Whenever "terms" appears in a line of the entries below, that line counts; give the total only.

▶ Excerpted records:
--------------------
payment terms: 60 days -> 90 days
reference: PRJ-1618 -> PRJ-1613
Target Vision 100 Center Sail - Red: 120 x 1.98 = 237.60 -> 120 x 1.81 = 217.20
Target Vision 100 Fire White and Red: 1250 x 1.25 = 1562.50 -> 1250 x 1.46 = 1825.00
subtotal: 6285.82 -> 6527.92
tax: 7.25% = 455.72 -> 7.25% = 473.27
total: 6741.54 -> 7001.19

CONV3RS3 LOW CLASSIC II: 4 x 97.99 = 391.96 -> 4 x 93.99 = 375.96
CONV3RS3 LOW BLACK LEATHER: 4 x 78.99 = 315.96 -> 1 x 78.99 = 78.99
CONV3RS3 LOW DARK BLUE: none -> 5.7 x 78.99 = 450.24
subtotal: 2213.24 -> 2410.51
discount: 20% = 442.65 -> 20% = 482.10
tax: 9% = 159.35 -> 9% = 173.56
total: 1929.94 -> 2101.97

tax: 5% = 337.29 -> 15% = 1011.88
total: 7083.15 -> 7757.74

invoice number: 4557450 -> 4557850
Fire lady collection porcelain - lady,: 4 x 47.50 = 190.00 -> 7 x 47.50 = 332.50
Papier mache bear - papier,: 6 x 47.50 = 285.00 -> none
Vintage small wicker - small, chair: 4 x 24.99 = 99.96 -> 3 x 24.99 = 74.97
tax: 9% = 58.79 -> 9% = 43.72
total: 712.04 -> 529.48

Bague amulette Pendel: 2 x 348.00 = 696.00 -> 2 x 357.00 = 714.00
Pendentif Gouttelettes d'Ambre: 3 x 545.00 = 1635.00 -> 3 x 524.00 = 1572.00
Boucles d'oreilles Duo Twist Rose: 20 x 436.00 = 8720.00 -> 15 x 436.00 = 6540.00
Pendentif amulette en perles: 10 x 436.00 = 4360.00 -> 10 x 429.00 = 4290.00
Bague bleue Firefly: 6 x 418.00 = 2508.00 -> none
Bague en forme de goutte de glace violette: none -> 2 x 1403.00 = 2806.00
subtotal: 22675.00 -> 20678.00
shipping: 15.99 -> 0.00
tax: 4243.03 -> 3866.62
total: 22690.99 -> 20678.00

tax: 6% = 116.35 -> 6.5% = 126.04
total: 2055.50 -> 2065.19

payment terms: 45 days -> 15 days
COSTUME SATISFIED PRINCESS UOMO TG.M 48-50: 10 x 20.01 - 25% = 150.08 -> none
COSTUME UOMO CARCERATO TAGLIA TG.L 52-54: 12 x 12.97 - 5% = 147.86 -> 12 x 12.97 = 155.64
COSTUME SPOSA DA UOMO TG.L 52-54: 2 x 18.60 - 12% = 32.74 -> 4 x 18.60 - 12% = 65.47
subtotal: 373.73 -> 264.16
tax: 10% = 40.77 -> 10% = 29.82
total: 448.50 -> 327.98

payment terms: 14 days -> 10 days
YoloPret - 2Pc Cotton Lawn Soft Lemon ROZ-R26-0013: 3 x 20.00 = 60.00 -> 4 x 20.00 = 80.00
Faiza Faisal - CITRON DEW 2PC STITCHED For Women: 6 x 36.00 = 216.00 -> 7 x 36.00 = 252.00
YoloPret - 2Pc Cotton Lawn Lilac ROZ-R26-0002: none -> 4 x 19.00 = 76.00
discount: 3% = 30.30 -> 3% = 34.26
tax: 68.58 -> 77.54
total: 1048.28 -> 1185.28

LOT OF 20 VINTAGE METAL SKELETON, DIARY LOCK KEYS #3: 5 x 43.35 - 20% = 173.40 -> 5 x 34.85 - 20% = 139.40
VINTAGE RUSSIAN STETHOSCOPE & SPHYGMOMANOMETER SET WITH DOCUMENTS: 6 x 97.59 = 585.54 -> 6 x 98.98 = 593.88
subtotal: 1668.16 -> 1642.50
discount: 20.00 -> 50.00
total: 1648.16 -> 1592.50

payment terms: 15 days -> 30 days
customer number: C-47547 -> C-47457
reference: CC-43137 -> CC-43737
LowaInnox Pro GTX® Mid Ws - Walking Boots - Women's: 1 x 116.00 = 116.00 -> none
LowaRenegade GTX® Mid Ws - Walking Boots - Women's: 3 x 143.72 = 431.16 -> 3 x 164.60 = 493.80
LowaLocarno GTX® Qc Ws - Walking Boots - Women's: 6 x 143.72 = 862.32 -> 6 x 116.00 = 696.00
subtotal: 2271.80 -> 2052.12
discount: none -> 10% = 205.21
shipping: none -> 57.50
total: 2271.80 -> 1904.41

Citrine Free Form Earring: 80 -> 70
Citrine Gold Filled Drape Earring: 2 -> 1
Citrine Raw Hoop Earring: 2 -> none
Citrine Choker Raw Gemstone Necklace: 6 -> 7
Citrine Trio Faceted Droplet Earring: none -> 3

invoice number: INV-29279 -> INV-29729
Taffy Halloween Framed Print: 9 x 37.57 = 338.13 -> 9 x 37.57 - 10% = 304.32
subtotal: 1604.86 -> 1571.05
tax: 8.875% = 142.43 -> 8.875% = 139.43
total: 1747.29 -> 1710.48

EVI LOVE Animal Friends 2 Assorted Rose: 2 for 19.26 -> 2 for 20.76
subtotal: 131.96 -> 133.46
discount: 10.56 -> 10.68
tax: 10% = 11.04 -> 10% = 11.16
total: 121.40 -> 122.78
--------------------
▶ Answer area: 4